5.3 Dentinal Tubules
Tubularity is an important characteristic of dentin, contributing, e.g., to the mechanical properties and behavior in dentin bonding. Although the tubules are generally believed to extend from the DEJ at right angles and run slightly S-shaped course through the dentin, the direction may be different immediately beneath enamel [17]. There may also be differences in tubule orientation between the dental arches [17], which may reflect the response to loading of teeth under occlusal forces [1, 17]. Tubular density is highest, and the direction is straighter under the cuspal area [24], where the odontoblast processes and dense nerve innervation have also been suggested to penetrate deeper into the tubules [1]. These features may be related to the sensing of external irritation and regulation of dentin-pulp complex defensive reactions, since the cusp tips are the first to be worn in mastication [1].

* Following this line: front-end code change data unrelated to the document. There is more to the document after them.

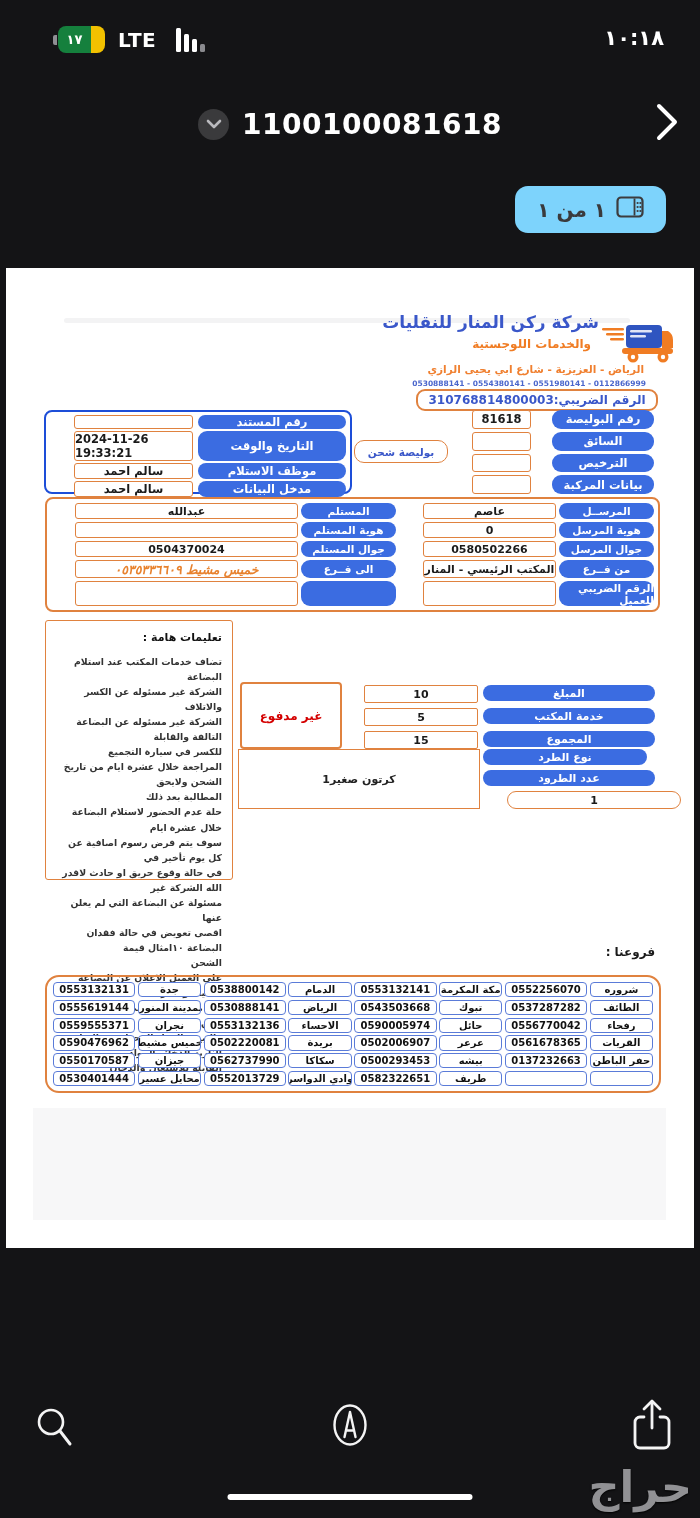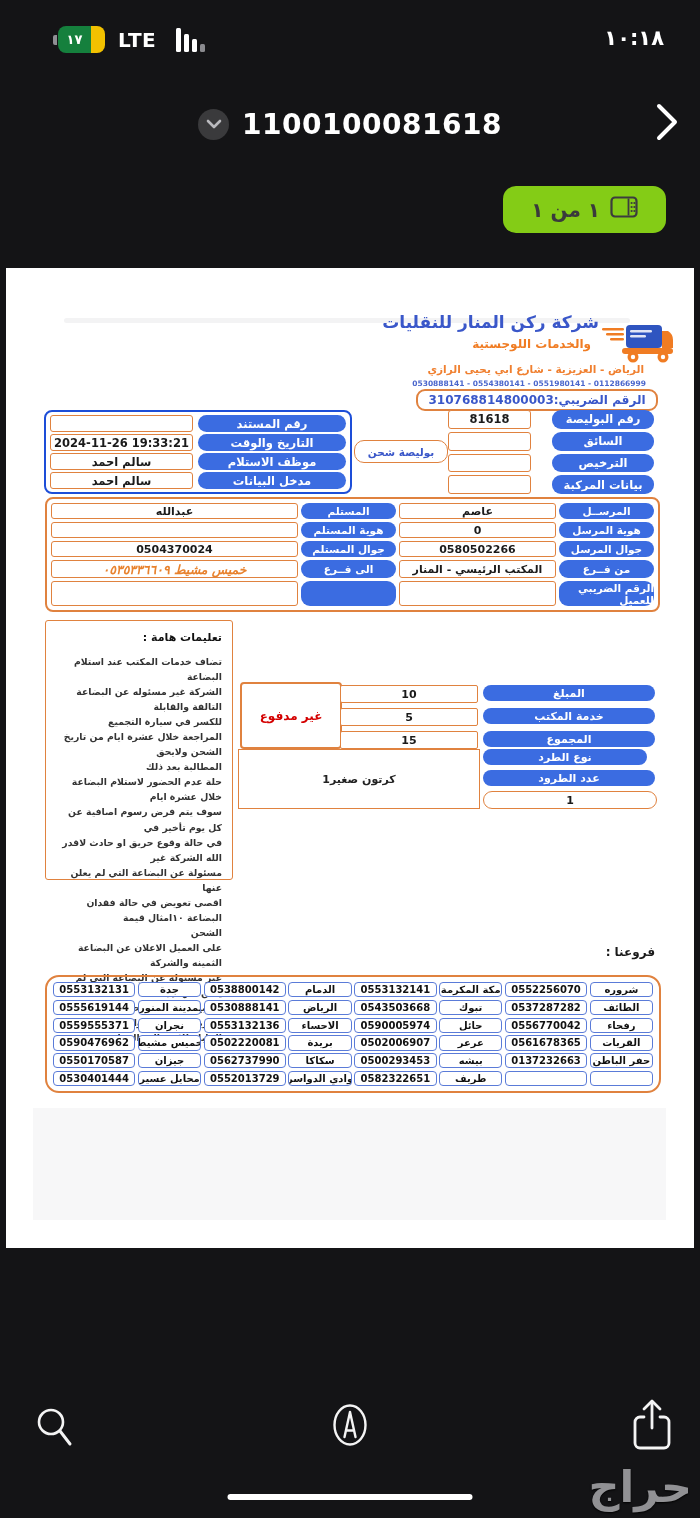"١ من ١" .page-pill { background: #84cc16 -> #7dd3fc; padding: 0 28px -> 0 22px }
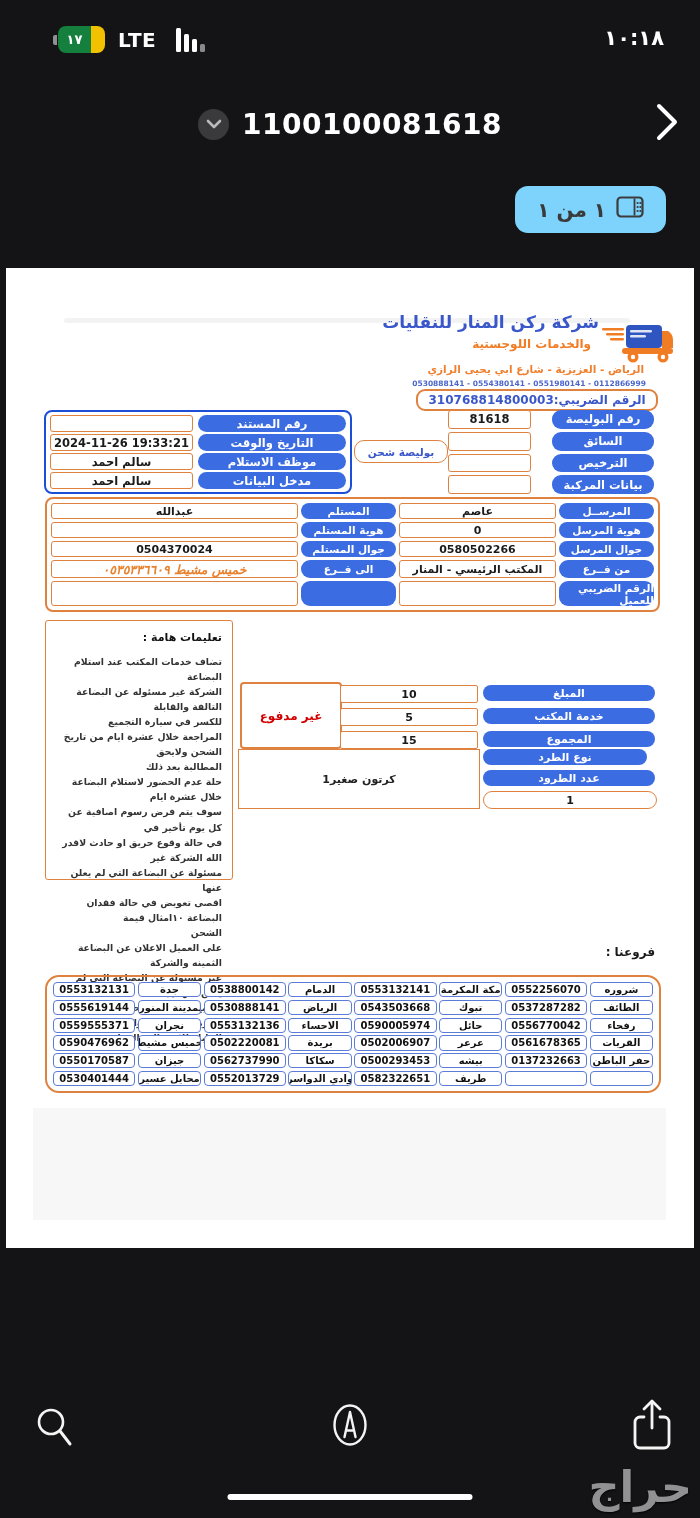"81618" .vcell { margin-left: none -> 24px }
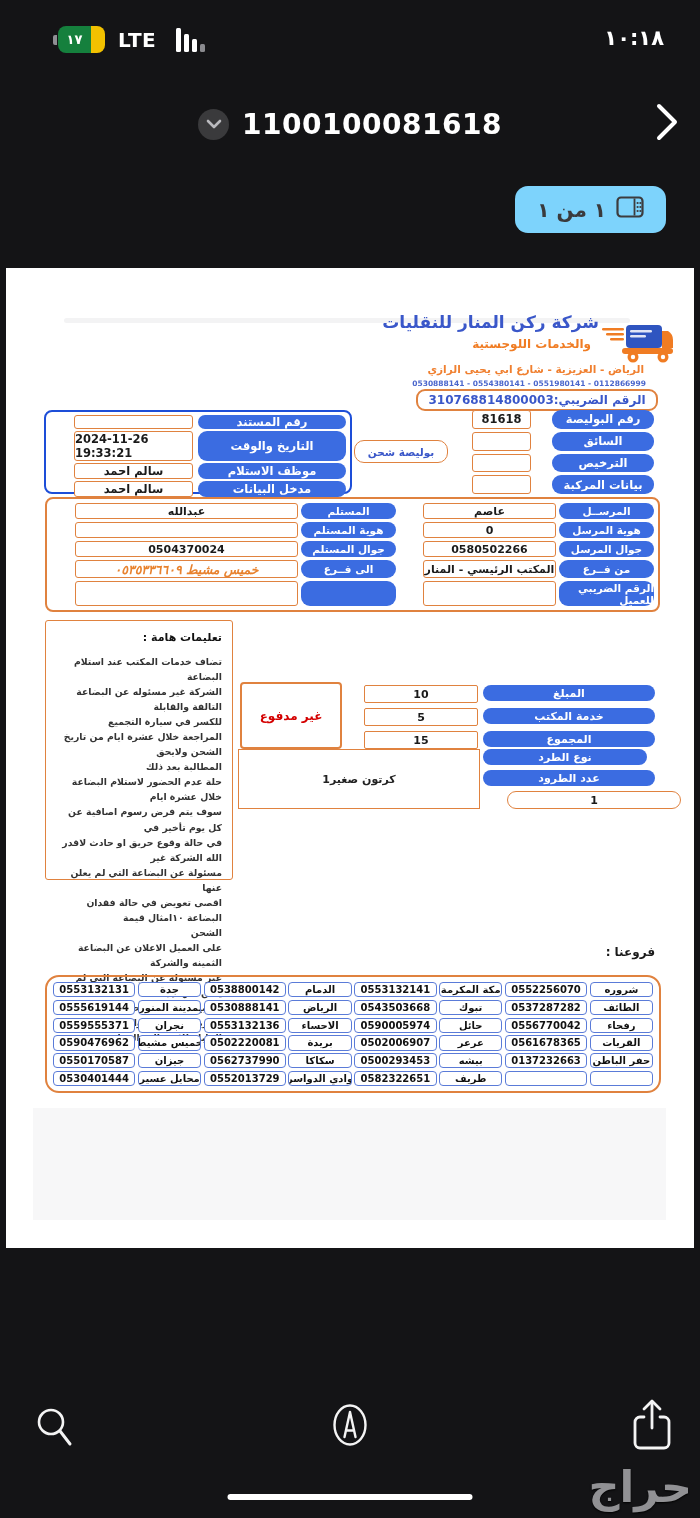"الشركة غير مسئوله عن الكسر" div.iline { html: none -> <div>الشركة غير مسئوله عن الكسر والاتلاف</div> }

5.4 Peritubular Dentin and Dentin Sclerosis
Peritubular dentin is highly mineralized circular cuff forming to the inner walls of dentinal tubules (Fig. 2.3). The name “peritubular” is, strictly speaking, incorrect, since “peri” (“around,” “surrounding,” “enclosing”) would indicate something that is formed around the tubules. A more correct phrase would be intratubular, but since “peritubular” has been and is still used extensively, this phrase will also be used here. Peritubular dentin formation causes an age-related reduction in tubular lumen even in intact dentin, best seen in the increased dentinal transparency advancing from the tip of the root toward the crown with age [25]. In case of extensive wear or caries, the tubules may also be occluded by mineral crystals formed due to reprecipitation of minerals or from the mineral ions delivered from the pulpal side via dentinal fluid. This phenomenon is—confusingly—also called dentin sclerosis, although “reactive (dentin) sclerosis” might be the more appropriate term [1].
(a) Scanning electron micrograph of fractured dentin about 1 mm from the dentin-pulp border. Peritubular dentin (arrows) is present already this close to the pulp. Magnification 2000× (from Goracci et al. [47], with permission). (b) SEM image of dentin surface. In the majority of tubules, peritubular dentin has fractured and was lost during the polishing. Two tubules retain the peritubular dentin (thick arrows) which appears non-fibrillar and porous/perforated. The internal surfaces of tubule walls exposed by the fragmentation of the peritubular dentin contain intertubular collagen fibrils (thin arrows) (from Gotliv et al. [26], with permission)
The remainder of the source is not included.